I-Form will be actively engaged across a range of different materials-processing technologies, with a particular focus on additive manufacturing (3D printing).
“The manufacturing sector is the second-largest employer in Ireland and accounts for 36.5pc of GDP and €122.6bn in exports,” said Minister for Business, Enterprise and Innovation Heather Humphreys, TD. “It is crucial that Ireland continues to deliver impactful research outcomes in advanced manufacturing and I am particularly pleased to see such a strong regional focus, with 17 of the 31 companies based outside Dublin.”
Whether or not I-Form meets the IMA’s precise call for a discrete manufacturing centre of excellence, the investment in advanced manufacturing is a recognition that our entrepreneurs as well as FDI firms need infrastructure to evolve in a world that needs to think smarter and outside of the box.
Terms such as industry 4.0 or the fourth industrial revolution might seem arresting but the reality is that the world of manufacturing is increasingly going to be won by those who can close the gap between innovation and logistics.
Ireland cannot compete with the scale or cost provided by industrial powerhouses such as China’s Shenzhen, but it can compete in terms of innovation, sheer engineering prowess and problem-solving.
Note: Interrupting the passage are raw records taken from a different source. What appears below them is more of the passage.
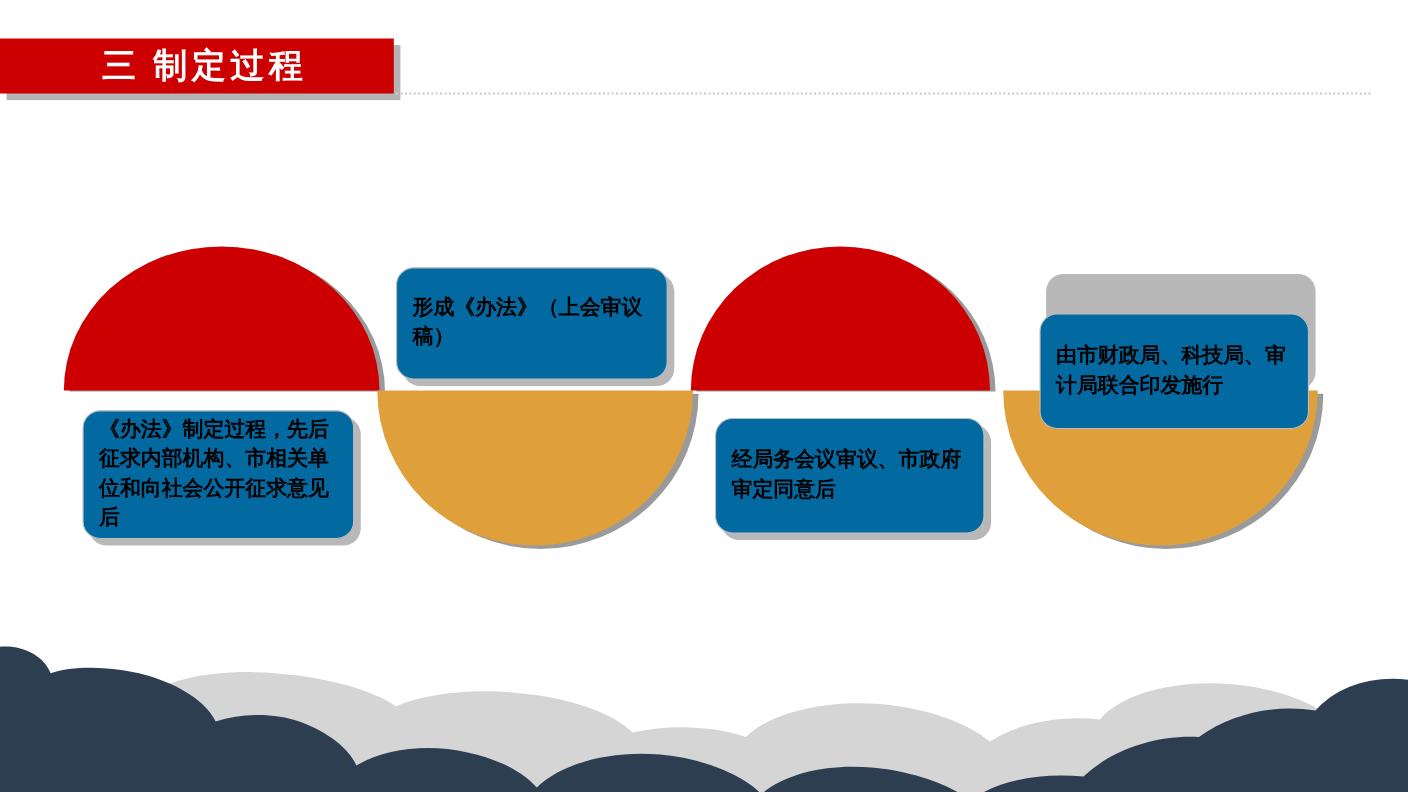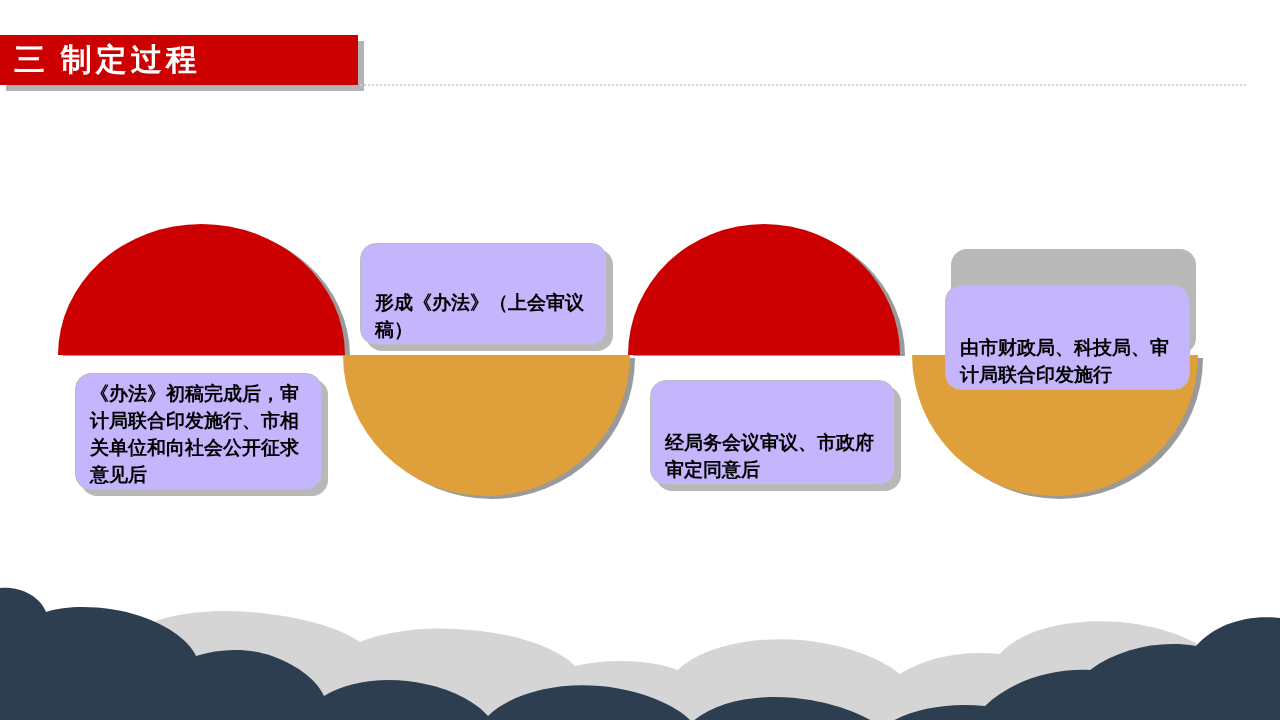--- a/index.html
+++ b/index.html
@@ -48,6 +48,7 @@
     letter-spacing: 4px;
     white-space: nowrap;
     font-family: "Liberation Serif", "DejaVu Serif", serif;
+    text-align: center;
   }
   #title-divider {
     position: absolute;

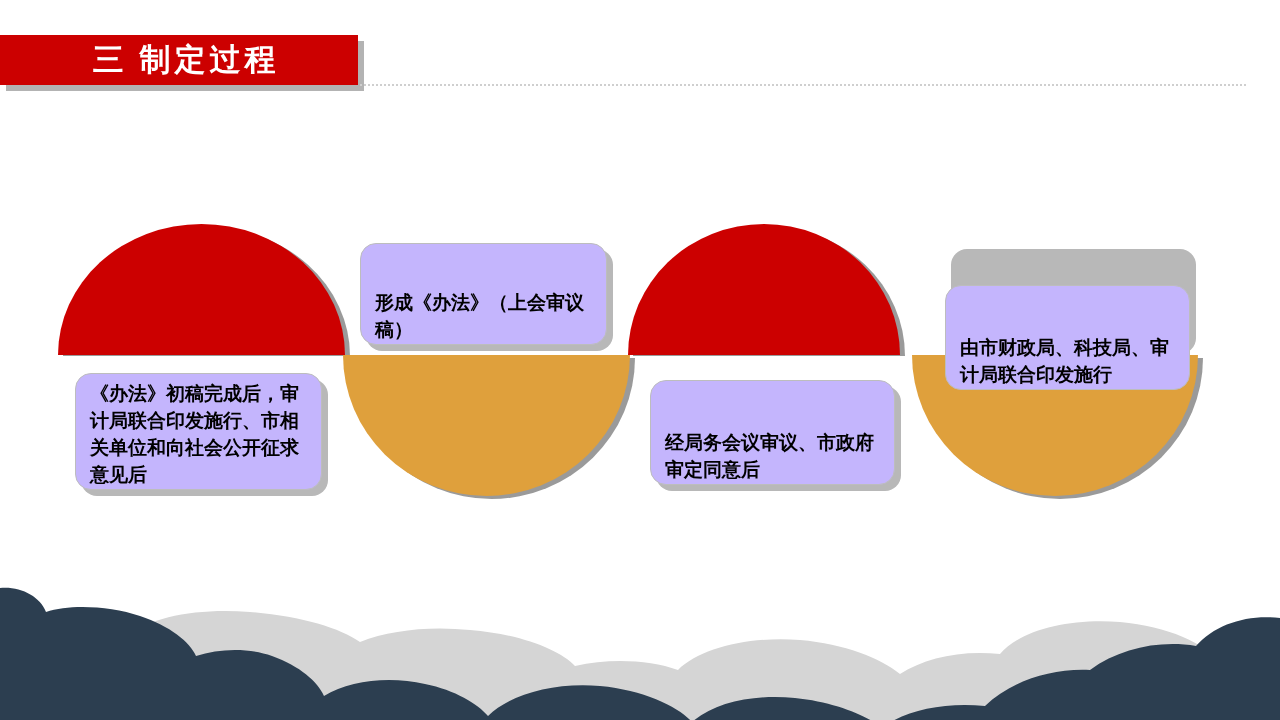--- a/index.html
+++ b/index.html
@@ -92,12 +92,12 @@
   }
   .tbox {
     position: absolute;
-    background: #c4b5fd;
+    background: #0369a1;
     border: 1px solid #bdbdbd;
     border-radius: 16px;
     box-sizing: border-box;
     display: flex;
-    align-items: flex-end;
+    align-items: center;
   }
   .tbox-text {
     display: block;

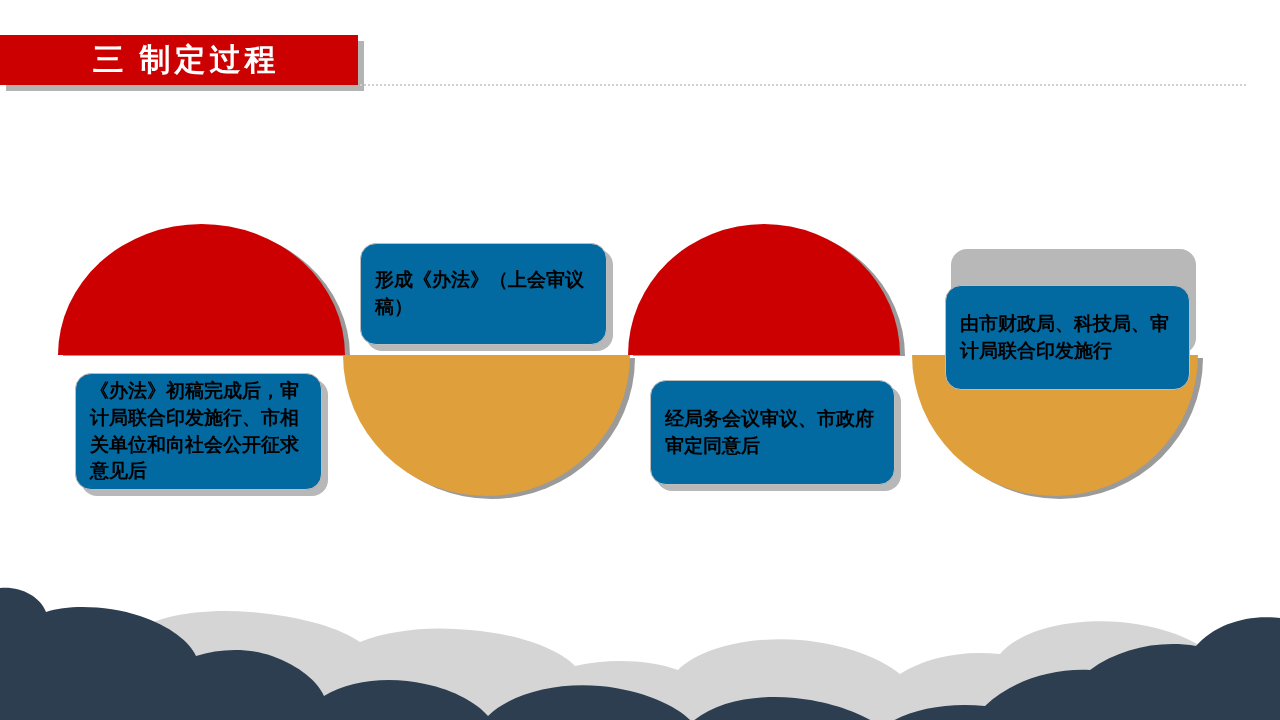--- a/index.html
+++ b/index.html
@@ -145,7 +145,7 @@
 
   <div class="tbox-shadow" style="left:81px; top:379px; width:247px; height:117px;"></div>
   <div class="tbox" style="left:75px; top:373px; width:247px; height:117px;">
-    <span class="tbox-text">《办法》初稿完成后，审计局联合印发施行、市相关单位和向社会公开征求意见后</span>
+    <span class="tbox-text">《办法》制定过程，先后征求内部机构、市相关单位和向社会公开征求意见后</span>
   </div>
 
   <div class="tbox-shadow" style="left:366px; top:249px; width:247px; height:102px;"></div>

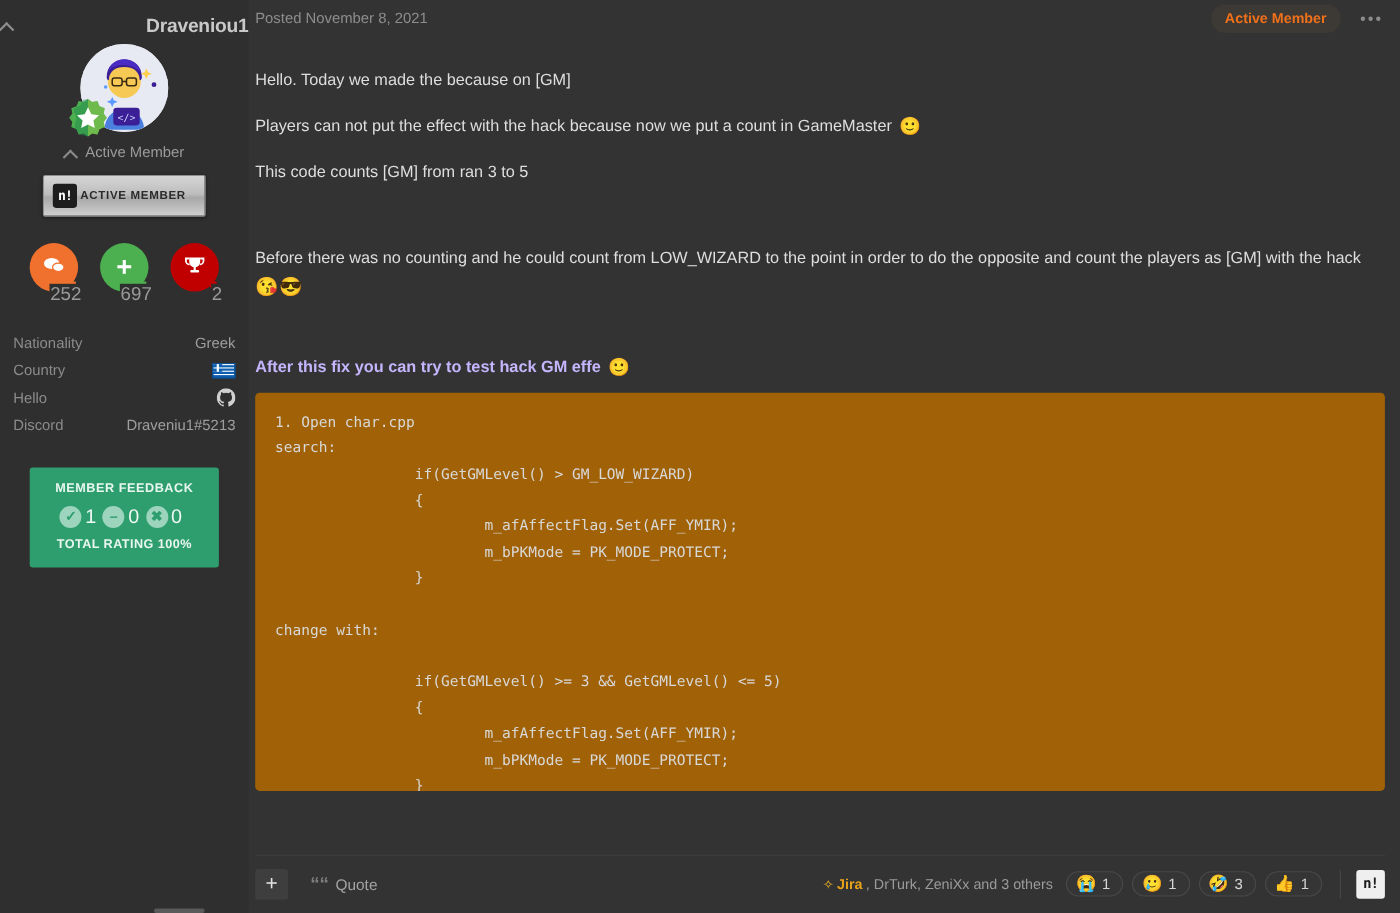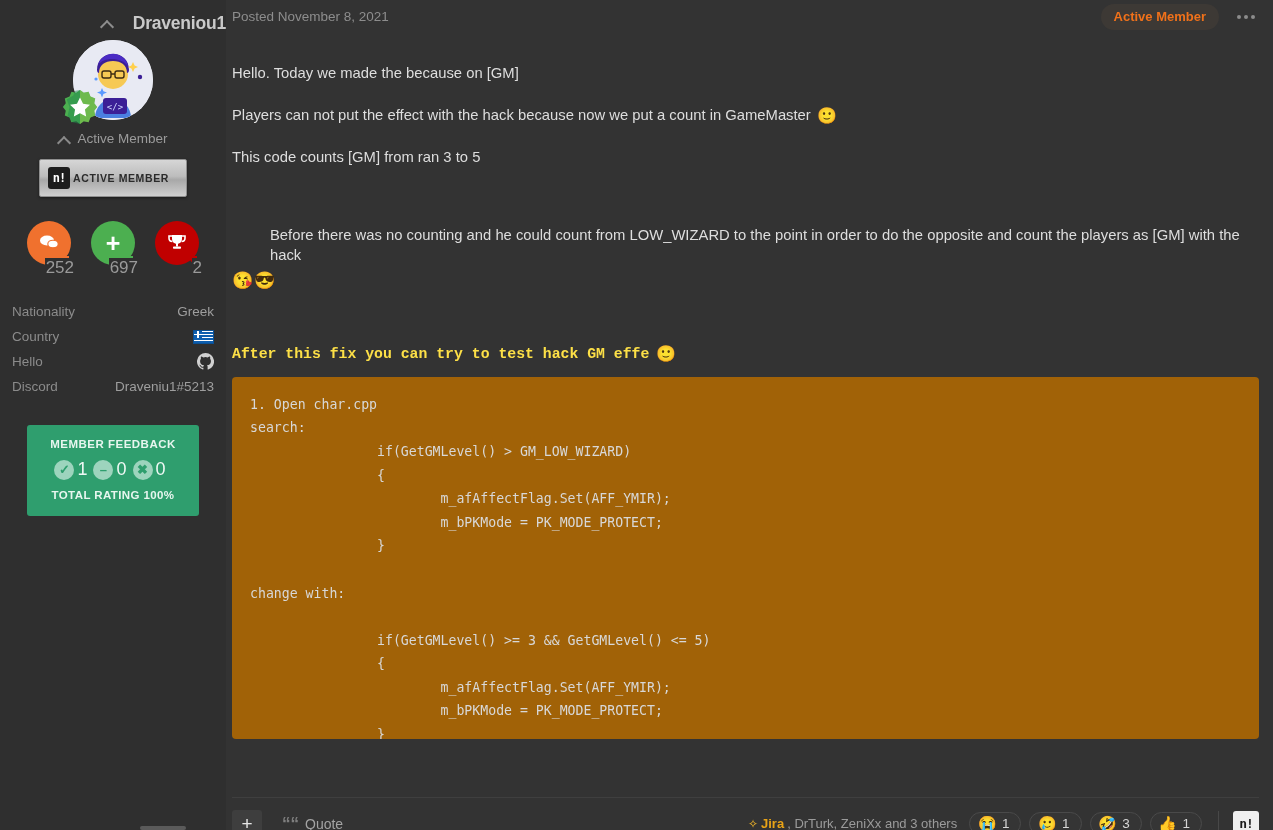--- a/index.html
+++ b/index.html
@@ -19,7 +19,7 @@
     padding-top: 0;
   }
   .user-header {
-    display: flex; align-items: center; justify-content: flex-end;
+    display: flex; align-items: center; justify-content: space-between;
     gap: 19px;
     height: 27px;
     padding-top: 19px;

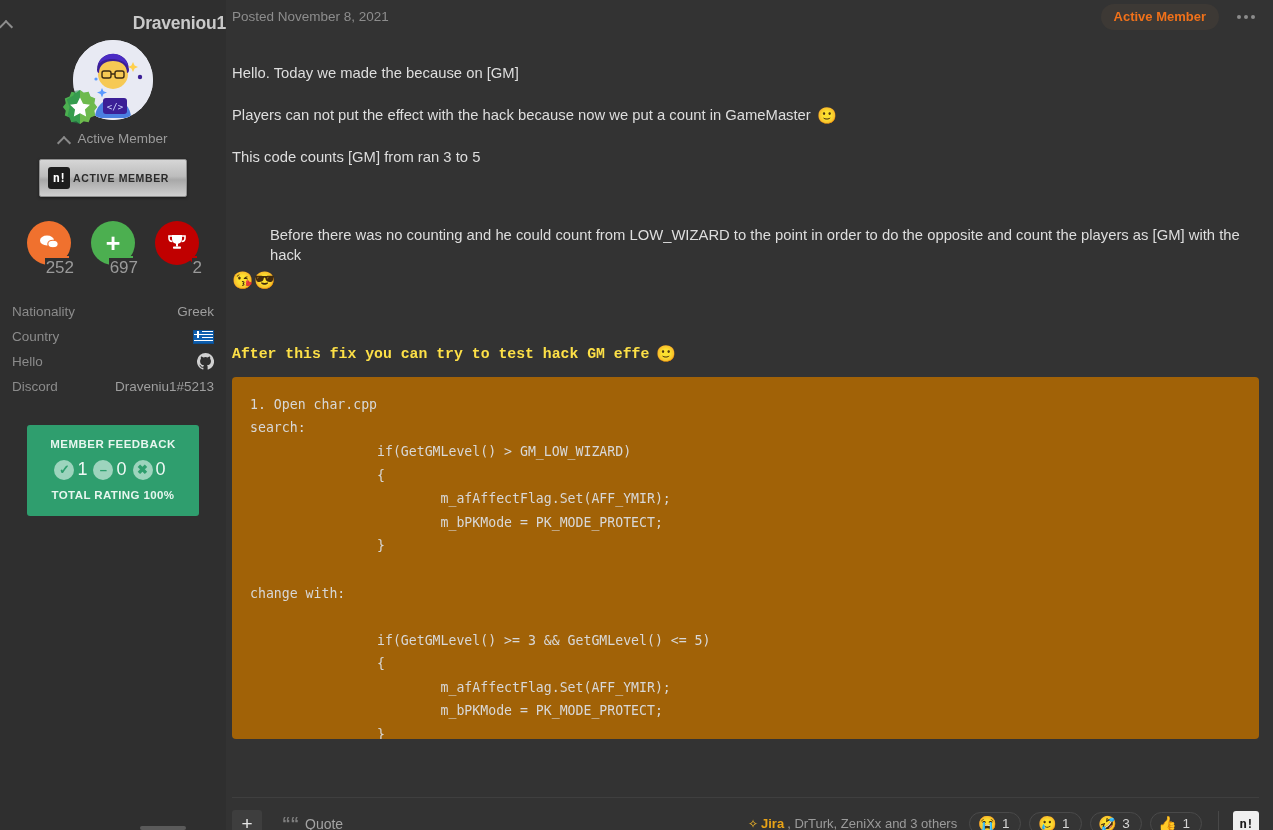--- a/index.html
+++ b/index.html
@@ -182,7 +182,7 @@
     margin-bottom: 22px; display: flex; align-items: center; gap: 7px;
     flex-wrap: wrap;
   }
-  .p-line.wide { margin-bottom: 4px; margin-left: 38px; }
+  .p-line.wide { margin-bottom: 4px; }
   .emoji { font-size: 16px; line-height: 1; }
   .emoji-row { margin-bottom: 52px; font-size: 17px; letter-spacing: 1px; }
   .p-line.fixline { margin-bottom: 12px; font-weight: bold; color: #fde047; font-family: Liberation Mono, monospace; }

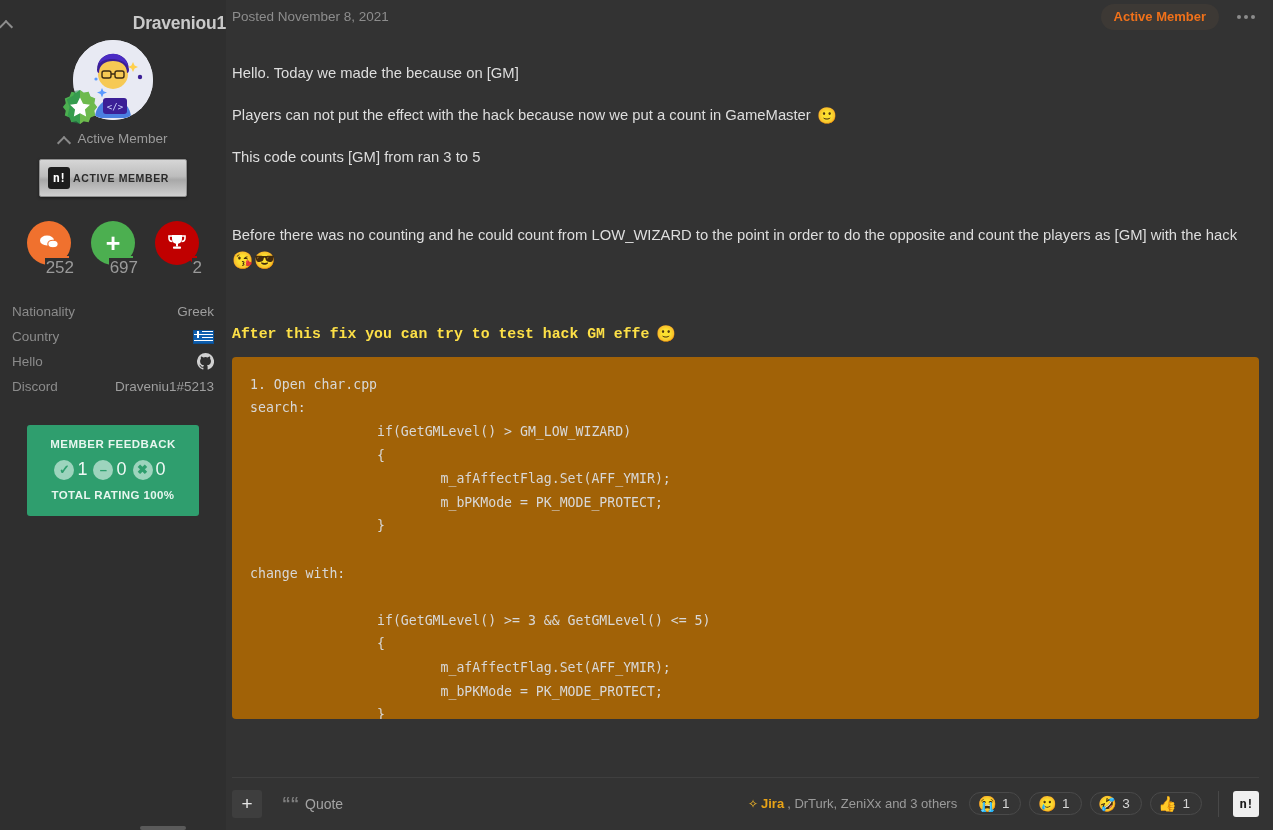--- a/index.html
+++ b/index.html
@@ -185,7 +185,7 @@
   .p-line.wide { margin-bottom: 4px; }
   .emoji { font-size: 16px; line-height: 1; }
   .emoji-row { margin-bottom: 52px; font-size: 17px; letter-spacing: 1px; }
-  .p-line.fixline { margin-bottom: 12px; font-weight: bold; color: #fde047; font-family: Liberation Mono, monospace; }
+  .p-line.fixline { margin-bottom: 12px; font-weight: bold; color: #c4b5fd; }
 
   .code-block {
     background: #a16207;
For example, I-Form has already helped commercialise a new plasma-processing technology for the use of polymer powders in additive manufacturing. It has worked with Irish SME Exergyn to explore enhanced efficiency for its innovative clean-energy solution, which uses waste hot water to generate electricity. In conjunction with Croom Precision Medical, it has acted as a beta tester for Renishaw’s new advanced process monitoring and control technology for production scale metal additive printing. The centre has also worked on the Microsoft Ireland ‘HackAbility’ initiative on the development of a prototype mount for holding phones and tablets.
Winning in industry 4.0 won’t be about the number of workers, but the smarts it requires to devise, engineer and deliver by conquering complex problems and breaking them down through precise processes and methods.
Decades of engineering know-how combined with the experience of delivering global impact could serve Ireland well in this new industrial epoch. In this new phase, it will be about brains and not necessarily brawn.